COP 26 :Boris Johnson et F. Tshisekedi ont signé « un accord » pour une durée de 10 s’élevant à 500 millions de $

Le Président congolais, Félix Tshisekedi, et le Premier ministre britannique, Boris Johnson, ont signé, mardi, lors de la 26e session de la Conférence des Nations unies sur le changement climatique (COP26) à Glasgow en Ecosse, un engagement pour une durée de dix ans pour protéger la forêt de la République démocratique du Congo, la deuxième plus grande forêt tropicale au monde, a annoncé la présidence congolaise.

« Le Président Tshisekedi et le PM Johnson du Royaume-Uni, au nom du Conseil d’administration de l’Initiative pour la Forêt de l’Afrique centrale (CAFI) ont signé un engagement d’une durée de 10 ans (2021-31), pour protéger la forêt de la RDC », a affirmé la présidence congolaise dans un tweet.

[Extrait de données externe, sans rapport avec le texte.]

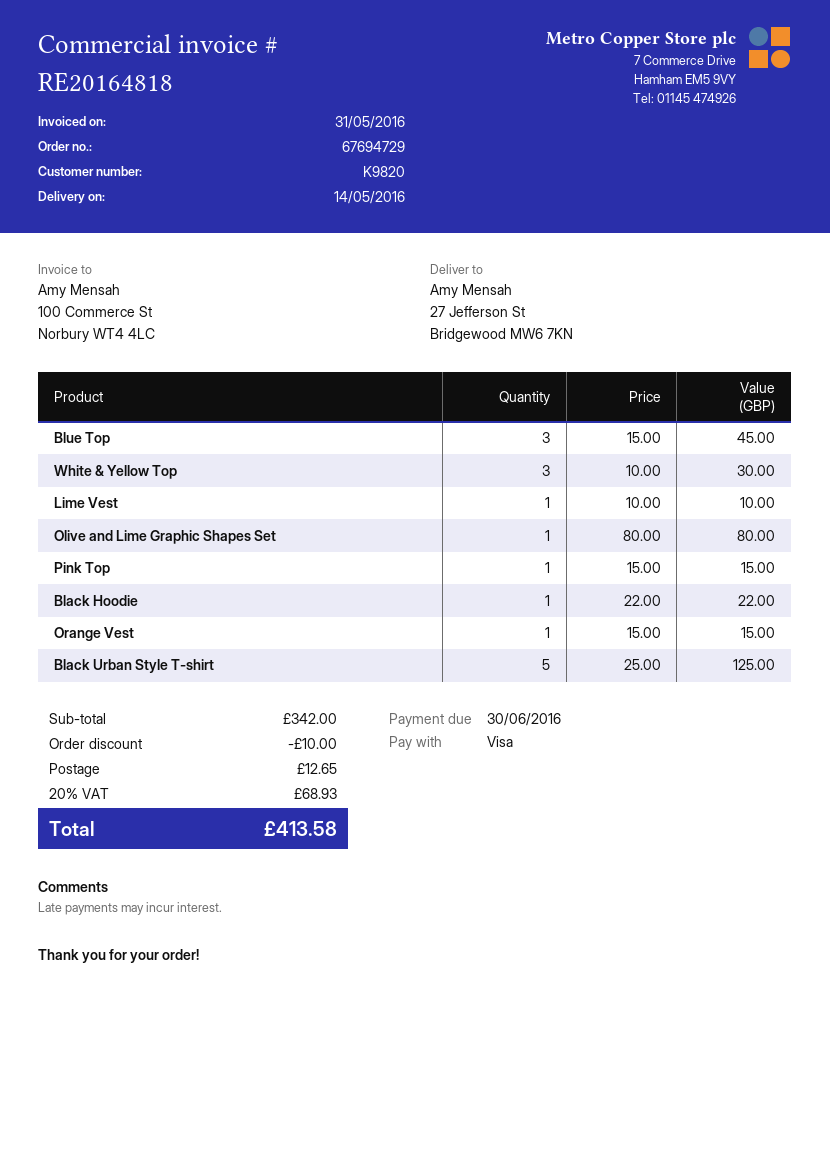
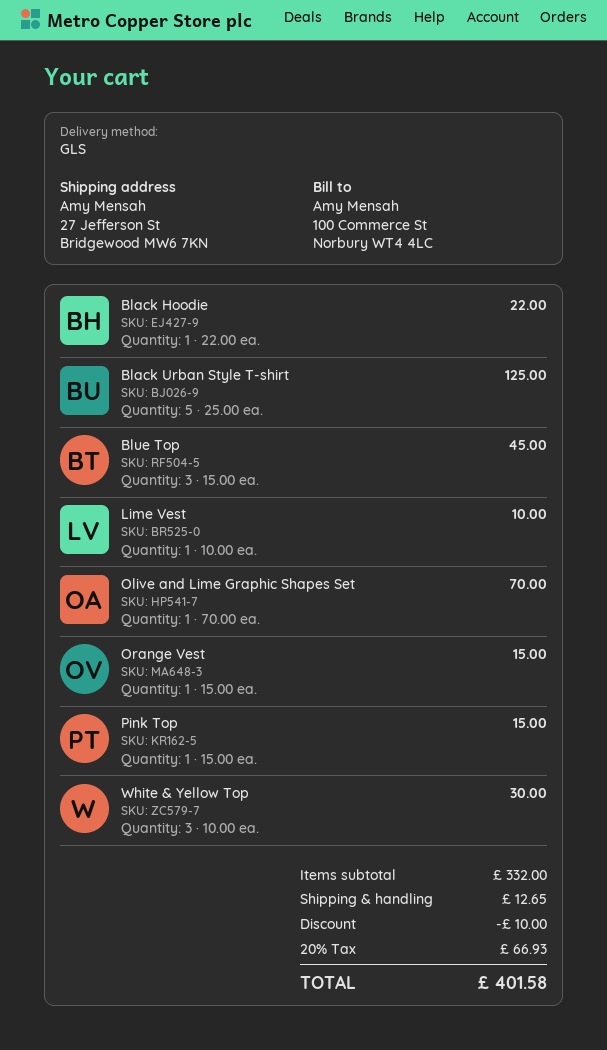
Olive and Lime Graphic Shapes Set: 1 x 80.00 = 80.00 -> 1 x 70.00 = 70.00
subtotal: 342.00 -> 332.00
tax: 20% = 68.93 -> 20% = 66.93
total: 413.58 -> 401.58

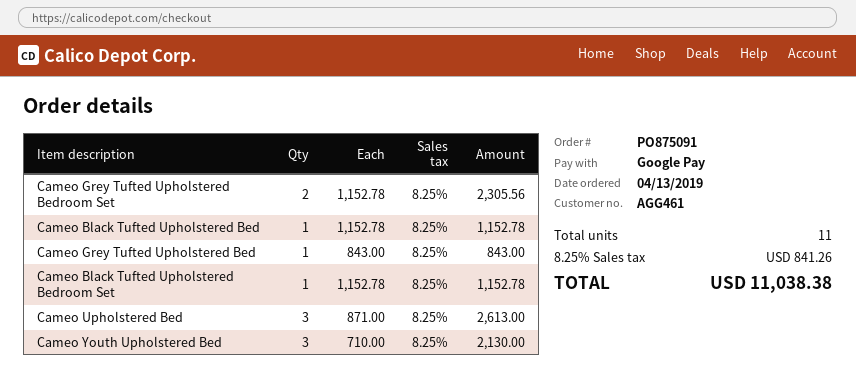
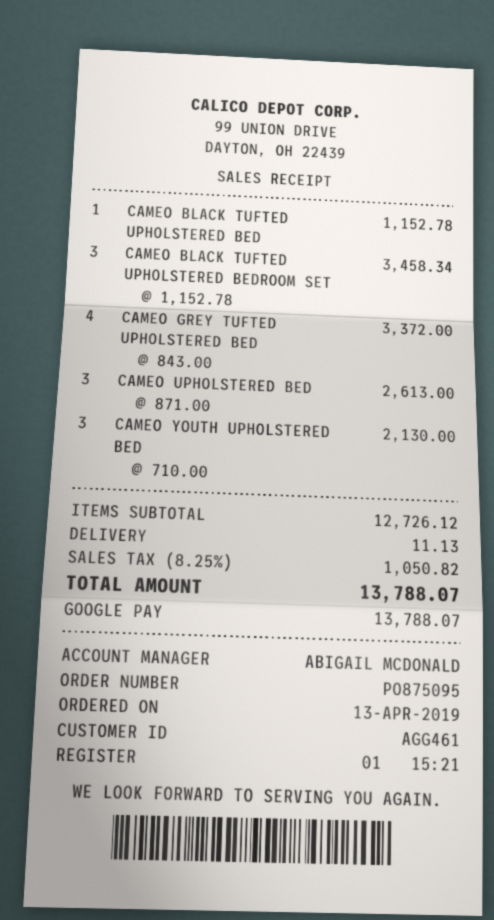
order number: PO875091 -> PO875095
Cameo Grey Tufted Upholstered Bedroom Set: 2 x 1152.78 = 2305.56 -> none
Cameo Grey Tufted Upholstered Bed: 1 x 843.00 = 843.00 -> 4 x 843.00 = 3372.00
Cameo Black Tufted Upholstered Bedroom Set: 1 x 1152.78 = 1152.78 -> 3 x 1152.78 = 3458.34
shipping: none -> 11.13
tax: 8.25% = 841.26 -> 8.25% = 1050.82
total: 11038.38 -> 13788.07

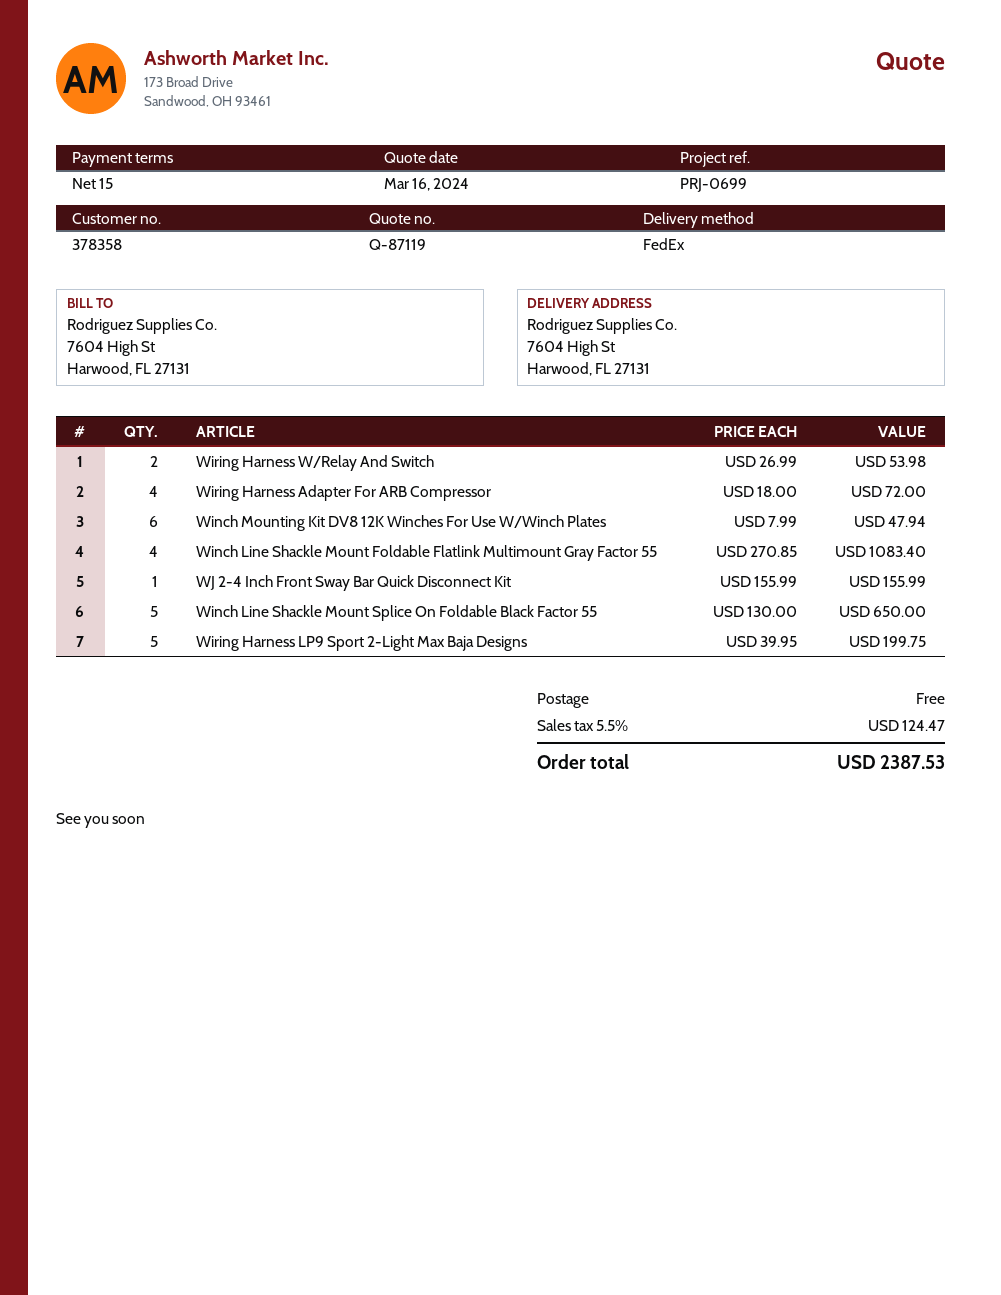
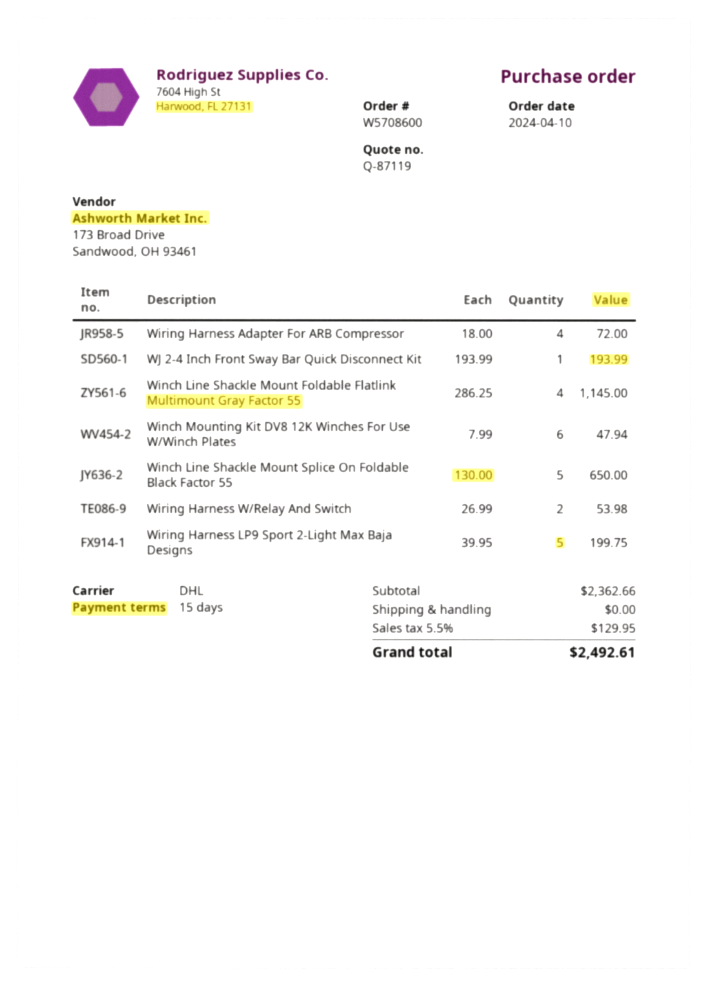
shipping method: FedEx -> DHL
Winch Line Shackle Mount Foldable Flatlink Multimount Gray Factor 55: 4 x 270.85 = 1083.40 -> 4 x 286.25 = 1145.00
WJ 2-4 Inch Front Sway Bar Quick Disconnect Kit: 1 x 155.99 = 155.99 -> 1 x 193.99 = 193.99
tax: 5.5% = 124.47 -> 5.5% = 129.95
total: 2387.53 -> 2492.61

« Cet accord multi-bailleur débloquera dans un premier temps des investissements sur le terrain s’élevant à 500 millions de dollars américains pour les cinq premières années », a-t-on encore souligné.

Il faut noter que la forêt de la RDC est la deuxième plus grande forêt tropicale du monde (plus de 240 millions d’hectares) après celle du Brésil. Elle représente un réservoir de carbone et une réserve de biodiversité d’importance mondiale. La forêt tropicale du Bassin du Congo s’étend sur plus de 3,6 millions de kilomètres carrés et six pays, du Cameroun à l’ouest à la République démocratique du Congo en Afrique centrale.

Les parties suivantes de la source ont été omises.